*MATERIAL SHOWN*.
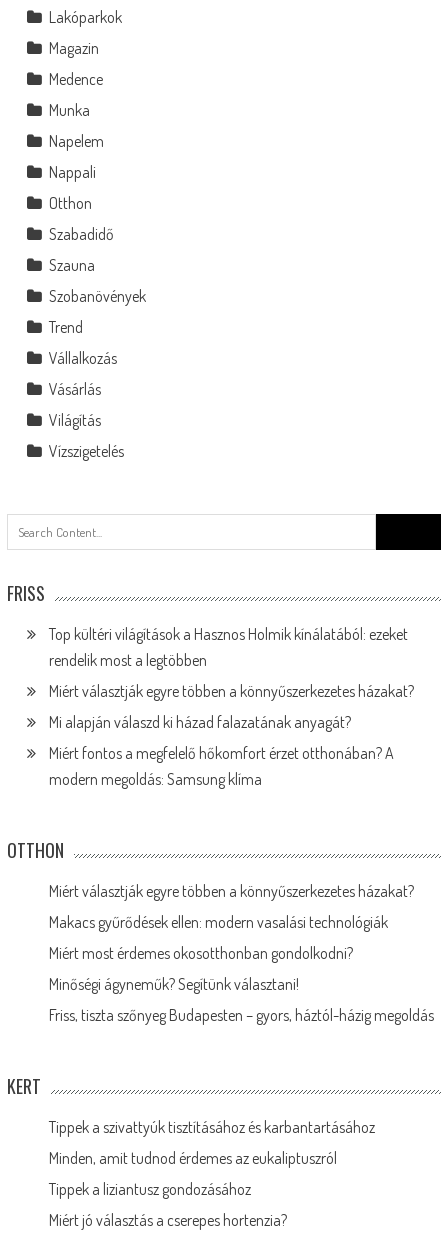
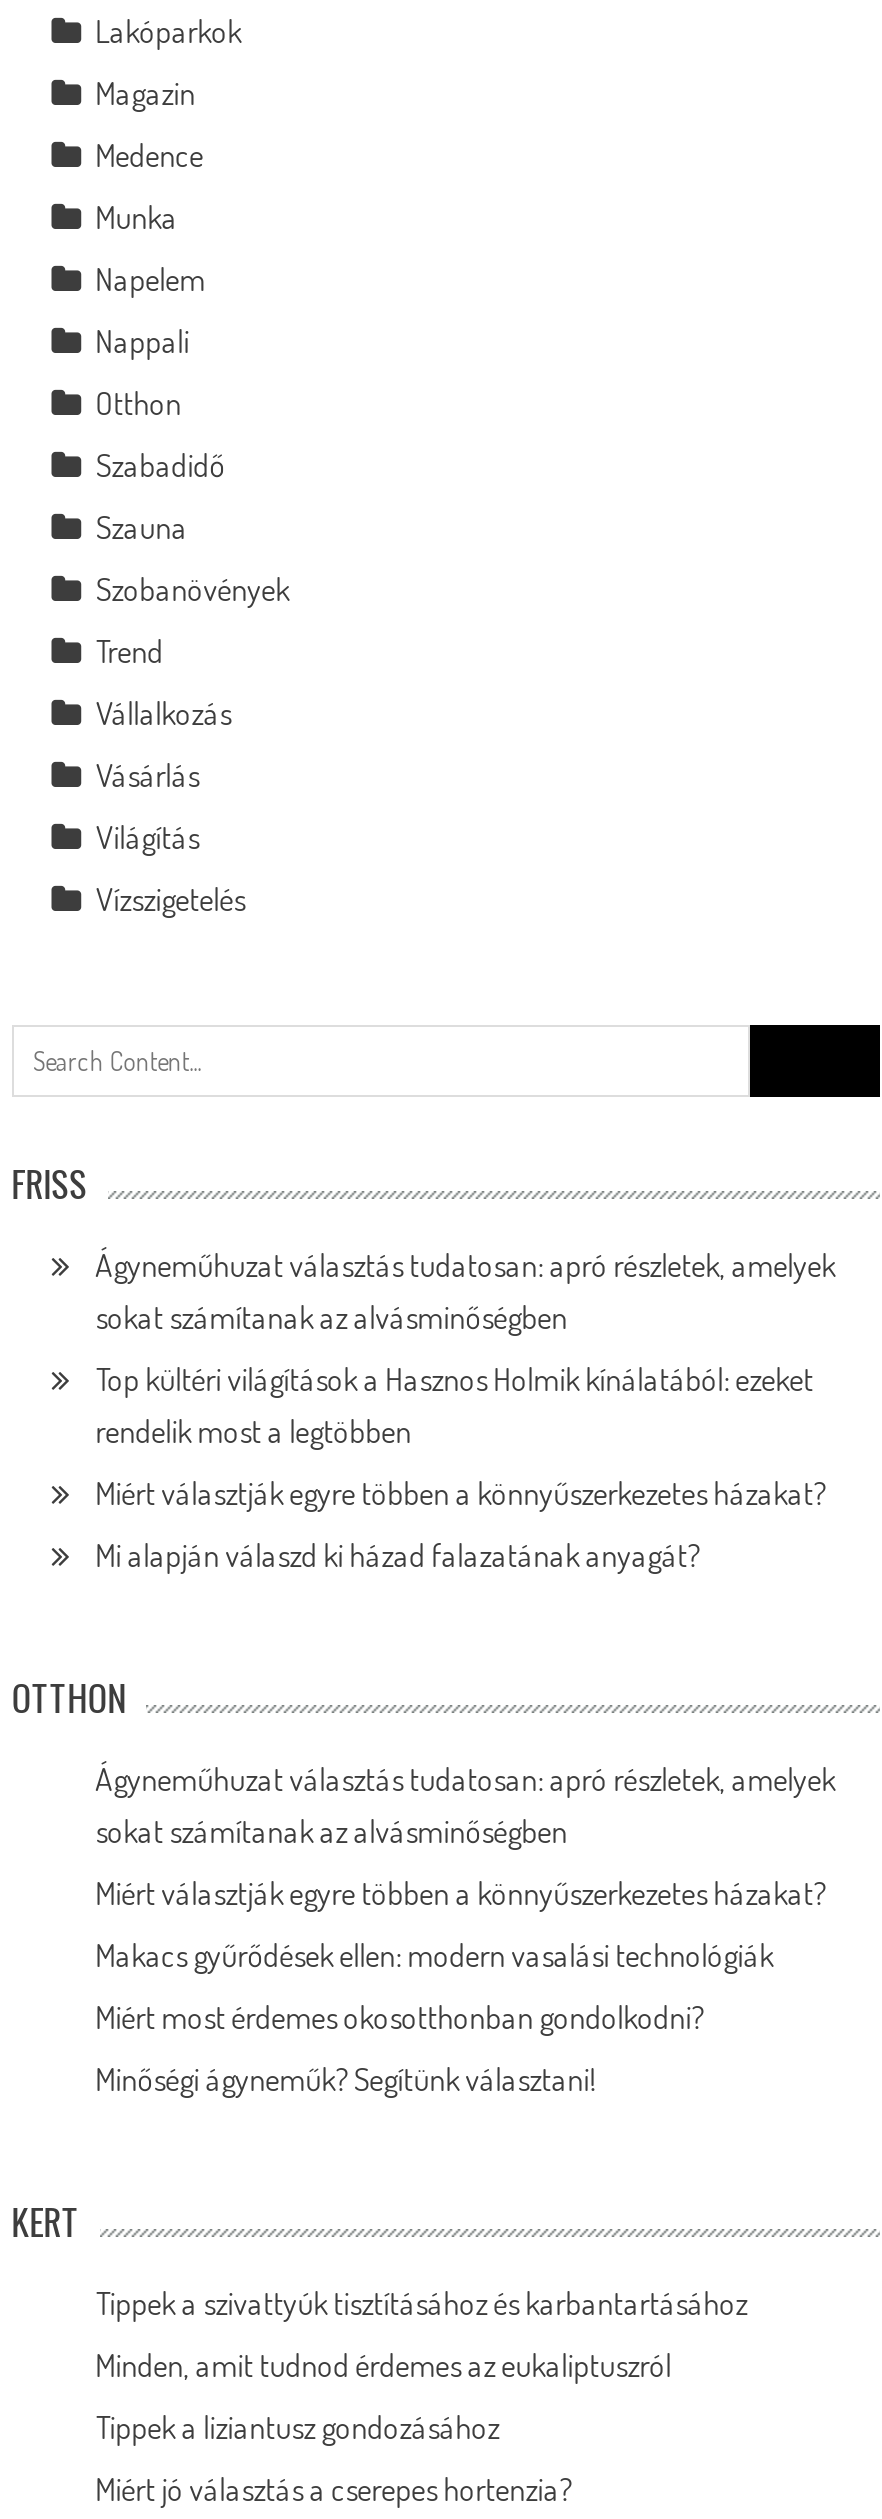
+ Ágyneműhuzat választás tudatosan: apró részletek, amelyek
+ sokat számítanak az alvásminőségben

moved down: Top kültéri világítások a Hasznos Holmik kínálatából: ezeket | rendelik most a legtöbben | Miért választják egyre többen a könnyűszerkezetes házakat? | Mi alapján válaszd ki házad falazatának anyagát?

- Miért fontos a megfelelő hőkomfort érzet otthonában? A
- modern megoldás: Samsung klíma

+ Ágyneműhuzat választás tudatosan: apró részletek, amelyek
+ sokat számítanak az alvásminőségben

moved down: Miért választják egyre többen a könnyűszerkezetes házakat? | Makacs gyűrődések ellen: modern vasalási technológiák | Miért most érdemes okosotthonban gondolkodni? | Minőségi ágyneműk? Segítünk választani!

- Friss, tiszta szőnyeg Budapesten – gyors, háztól-házig megoldás
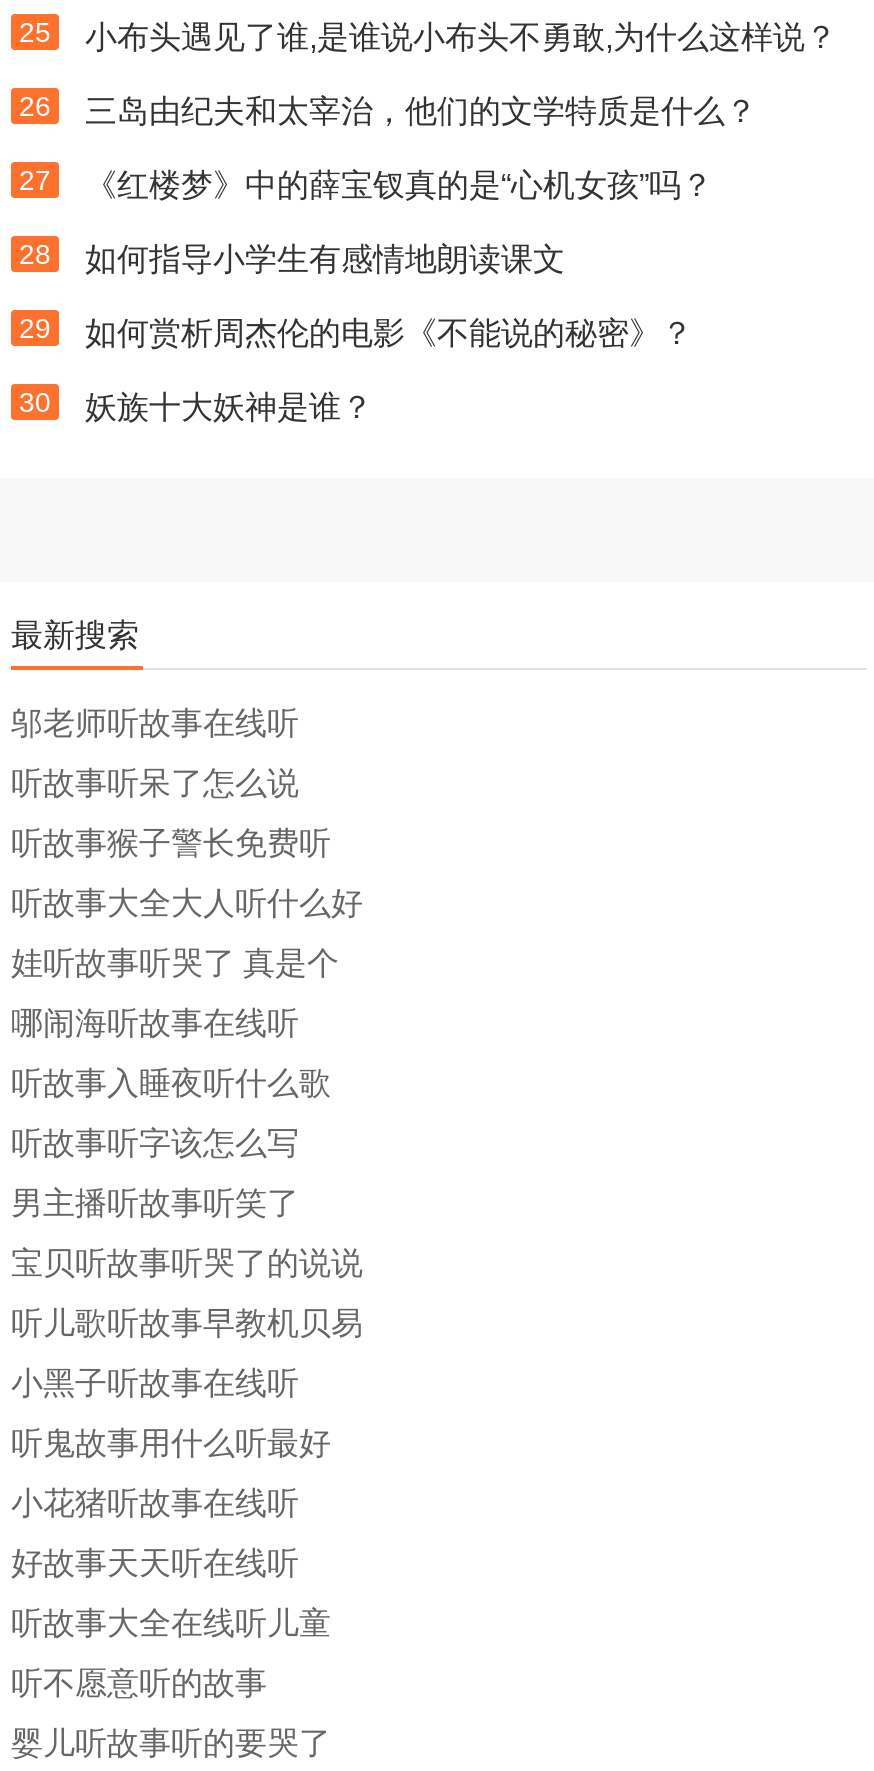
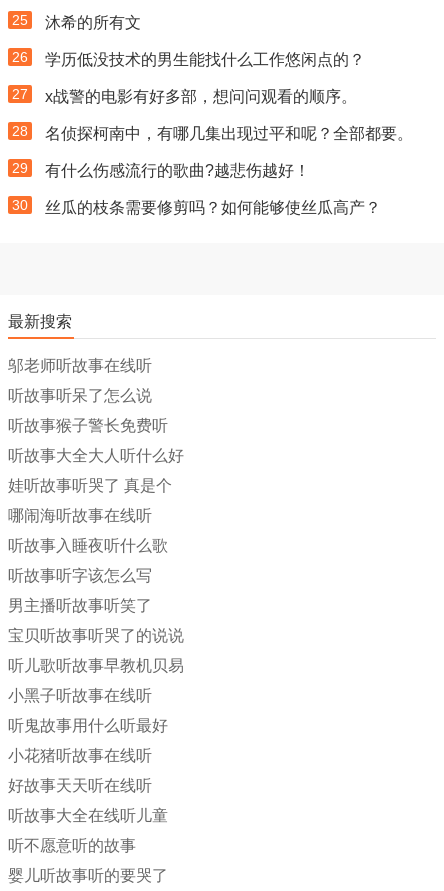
- 小布头遇见了谁,是谁说小布头不勇敢,为什么这样说？
+ 沐希的所有文

- 三岛由纪夫和太宰治，他们的文学特质是什么？
+ 学历低没技术的男生能找什么工作悠闲点的？

- 《红楼梦》中的薛宝钗真的是“心机女孩”吗？
+ x战警的电影有好多部，想问问观看的顺序。

- 如何指导小学生有感情地朗读课文
+ 名侦探柯南中，有哪几集出现过平和呢？全部都要。

- 如何赏析周杰伦的电影《不能说的秘密》？
+ 有什么伤感流行的歌曲?越悲伤越好！

- 妖族十大妖神是谁？
+ 丝瓜的枝条需要修剪吗？如何能够使丝瓜高产？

*WHAT IS REQUIRED*. From the first line to the last, repeat the records exactly, leaving out the pictures.

*ANSWER BELOW*.
+ Ágyneműhuzat választás tudatosan: apró részletek, amelyek
+ sokat számítanak az alvásminőségben

moved down: Top kültéri világítások a Hasznos Holmik kínálatából: ezeket | rendelik most a legtöbben | Miért választják egyre többen a könnyűszerkezetes házakat? | Mi alapján válaszd ki házad falazatának anyagát?

- Miért fontos a megfelelő hőkomfort érzet otthonában? A
- modern megoldás: Samsung klíma

+ Ágyneműhuzat választás tudatosan: apró részletek, amelyek
+ sokat számítanak az alvásminőségben

moved down: Miért választják egyre többen a könnyűszerkezetes házakat? | Makacs gyűrődések ellen: modern vasalási technológiák | Miért most érdemes okosotthonban gondolkodni? | Minőségi ágyneműk? Segítünk választani!

- Friss, tiszta szőnyeg Budapesten – gyors, háztól-házig megoldás
- 小布头遇见了谁,是谁说小布头不勇敢,为什么这样说？
+ 沐希的所有文

- 三岛由纪夫和太宰治，他们的文学特质是什么？
+ 学历低没技术的男生能找什么工作悠闲点的？

- 《红楼梦》中的薛宝钗真的是“心机女孩”吗？
+ x战警的电影有好多部，想问问观看的顺序。

- 如何指导小学生有感情地朗读课文
+ 名侦探柯南中，有哪几集出现过平和呢？全部都要。

- 如何赏析周杰伦的电影《不能说的秘密》？
+ 有什么伤感流行的歌曲?越悲伤越好！

- 妖族十大妖神是谁？
+ 丝瓜的枝条需要修剪吗？如何能够使丝瓜高产？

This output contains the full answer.